Отвечать мне некогда. Я умываюсь, стараюсь хоть немного привести себя в порядок. Оставаясь в рамках приличий. Хотя какие тут, к черту, приличия? Я пытаюсь снять блузку через голову, но руки меня еще плохо слушаются, и в итоге я застываю — спеленутая, полуголая, в нелепой позе. От бессилия и полного идиотизма ситуации я начинаю тихо скулить. Олег как-то неопределенно крякает, помогает мне распутаться, краснеет и стремительно выходит.

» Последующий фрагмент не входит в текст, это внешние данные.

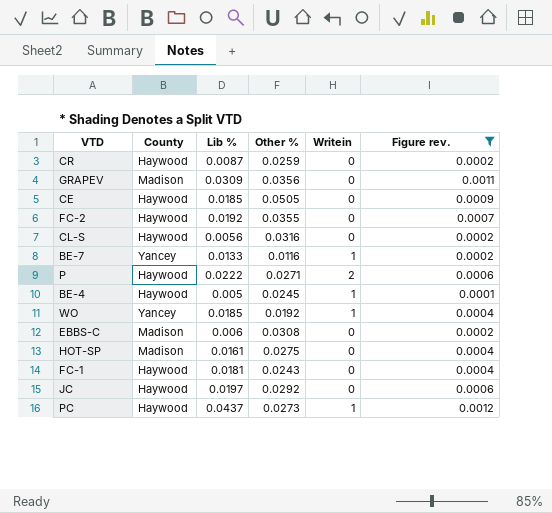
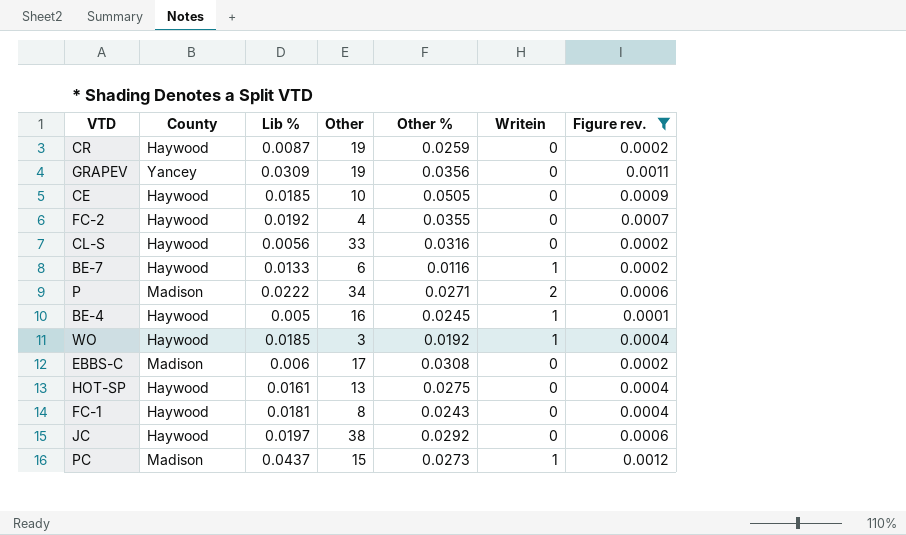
column Other | position: none -> 4
GRAPEV | County: Madison -> Yancey
BE-7 | County: Yancey -> Haywood
P | County: Haywood -> Madison
WO | County: Yancey -> Haywood
HOT-SP | County: Madison -> Haywood
PC | County: Haywood -> Madison

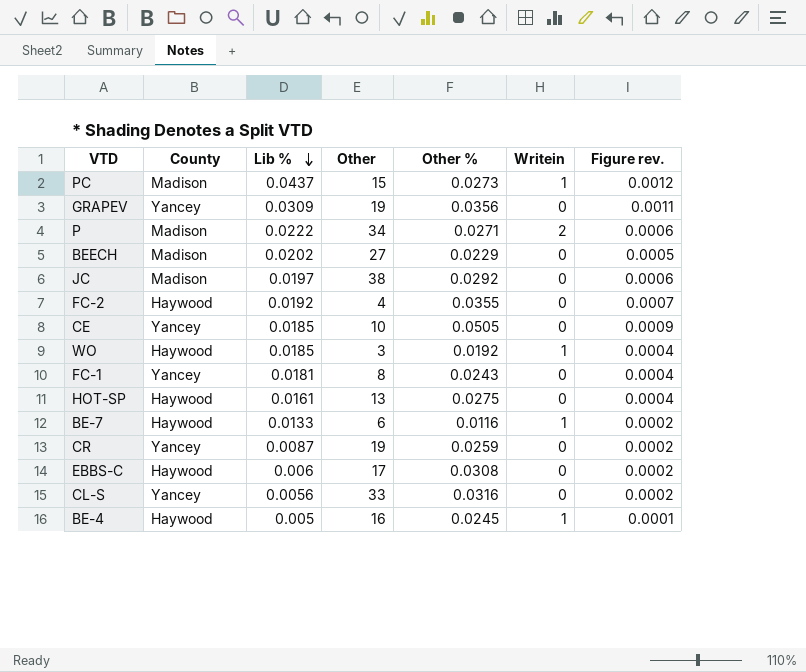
filter: Figure rev. != 0.0005 -> none
row order: none -> Lib % descending
JC | County: Haywood -> Madison
CE | County: Haywood -> Yancey
FC-1 | County: Haywood -> Yancey
CR | County: Haywood -> Yancey
EBBS-C | County: Madison -> Haywood
CL-S | County: Haywood -> Yancey

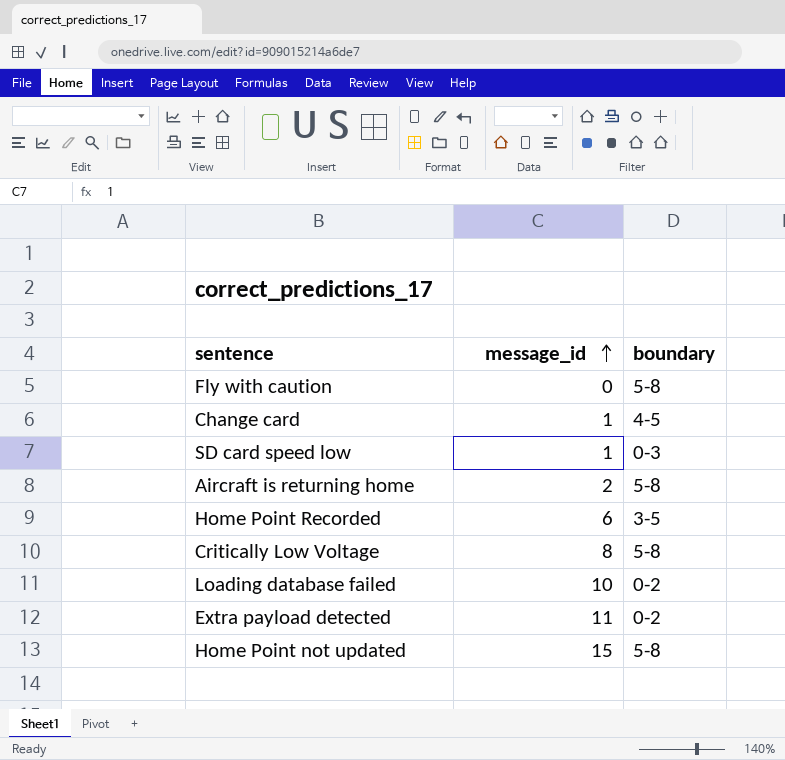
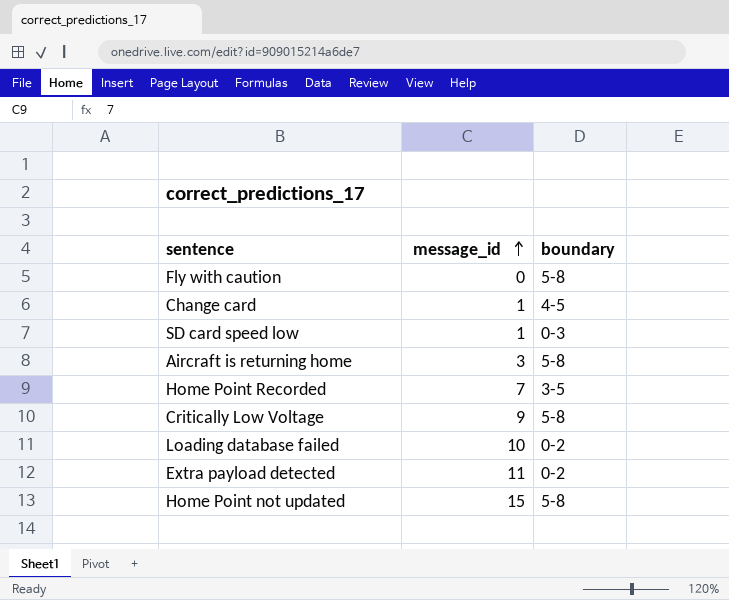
Aircraft is returning home | message_id: 2 -> 3
Home Point Recorded | message_id: 6 -> 7
Critically Low Voltage | message_id: 8 -> 9

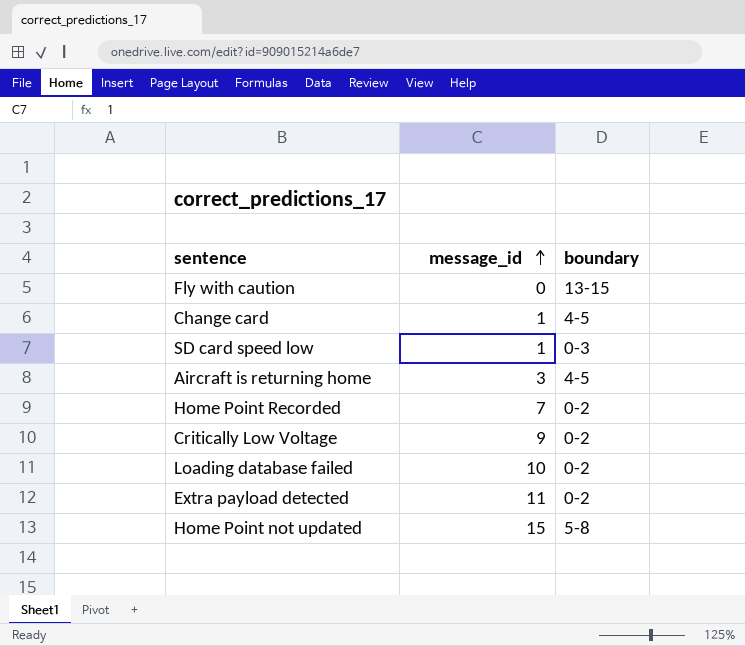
Fly with caution | boundary: 5-8 -> 13-15
Aircraft is returning home | boundary: 5-8 -> 4-5
Home Point Recorded | boundary: 3-5 -> 0-2
Critically Low Voltage | boundary: 5-8 -> 0-2

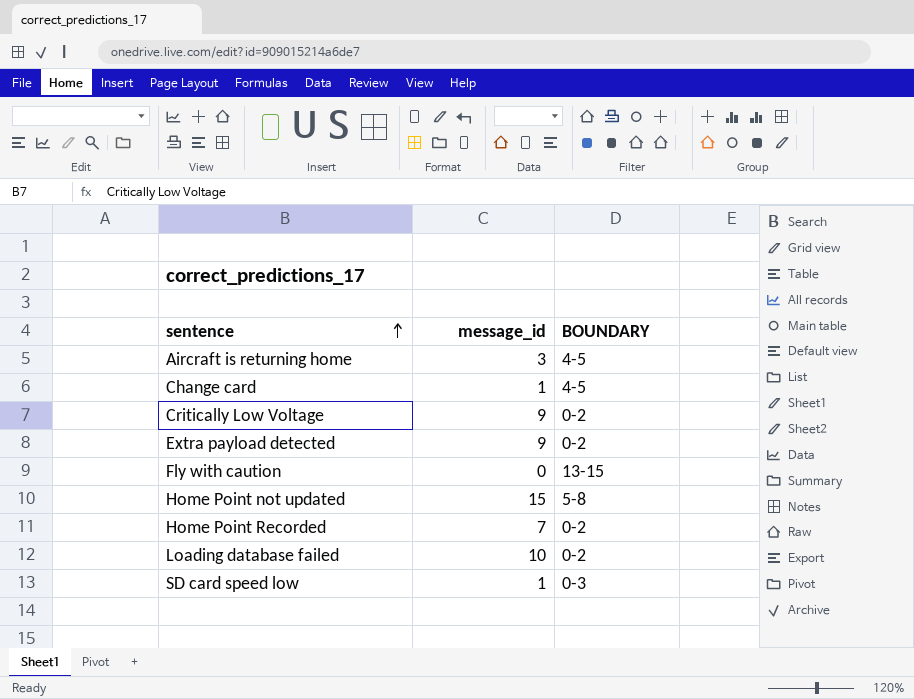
row order: message_id ascending -> sentence ascending
column name: boundary -> BOUNDARY
Extra payload detected | message_id: 11 -> 9

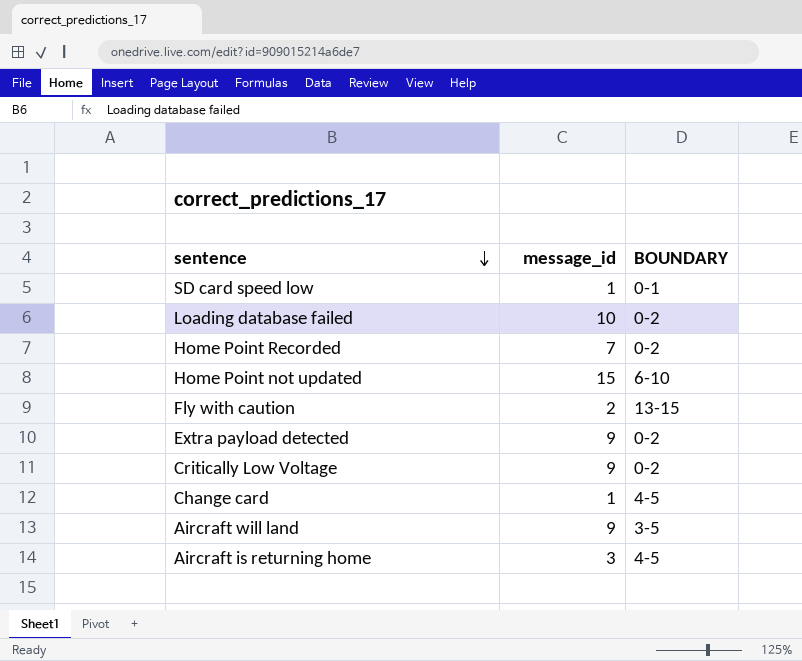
row order: sentence ascending -> sentence descending
SD card speed low | BOUNDARY: 0-3 -> 0-1
Home Point not updated | BOUNDARY: 5-8 -> 6-10
Fly with caution | message_id: 0 -> 2
row Aircraft will land: none -> 9 | 3-5

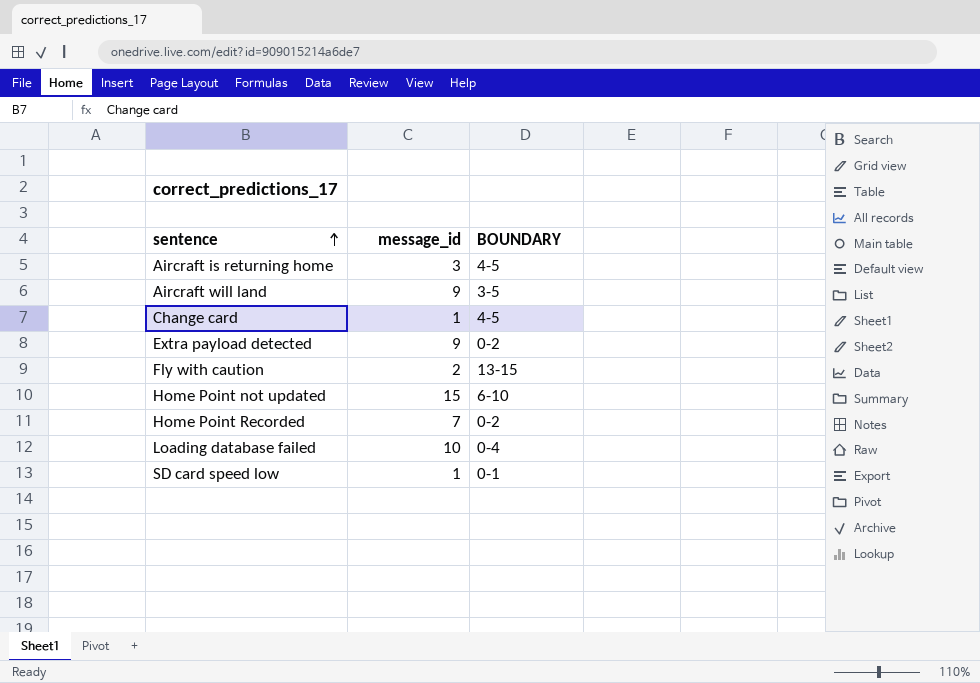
row order: sentence descending -> sentence ascending
row Critically Low Voltage: 9 | 0-2 -> none
Loading database failed | BOUNDARY: 0-2 -> 0-4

Минуту спустя он вновь появляется, честно стараясь не смотреть на меня. Протягивает большое банное полотенце и Викину блузку — розовенькую, с оборками. Она мне велика, и не на один размер, но я благодарю его, вытираюсь и пытаюсь застегнуть дюжину фигурных пуговичек. Пальцы предательски дрожат и никак не попадают куда надо. Меня обволакивает облако чужих духов. Боже, она что, целый флакон на себя вылила? Не все пуговички удалось застегнуть, ну да ладно. Оправляю это нечто, быстренько прополаскиваю свою блузку и иду в ванную, вроде бы там должны быть веревки. А мир продолжает качаться и кружиться. Беспомощно вскрикиваю и хватаюсь рукой за воздух.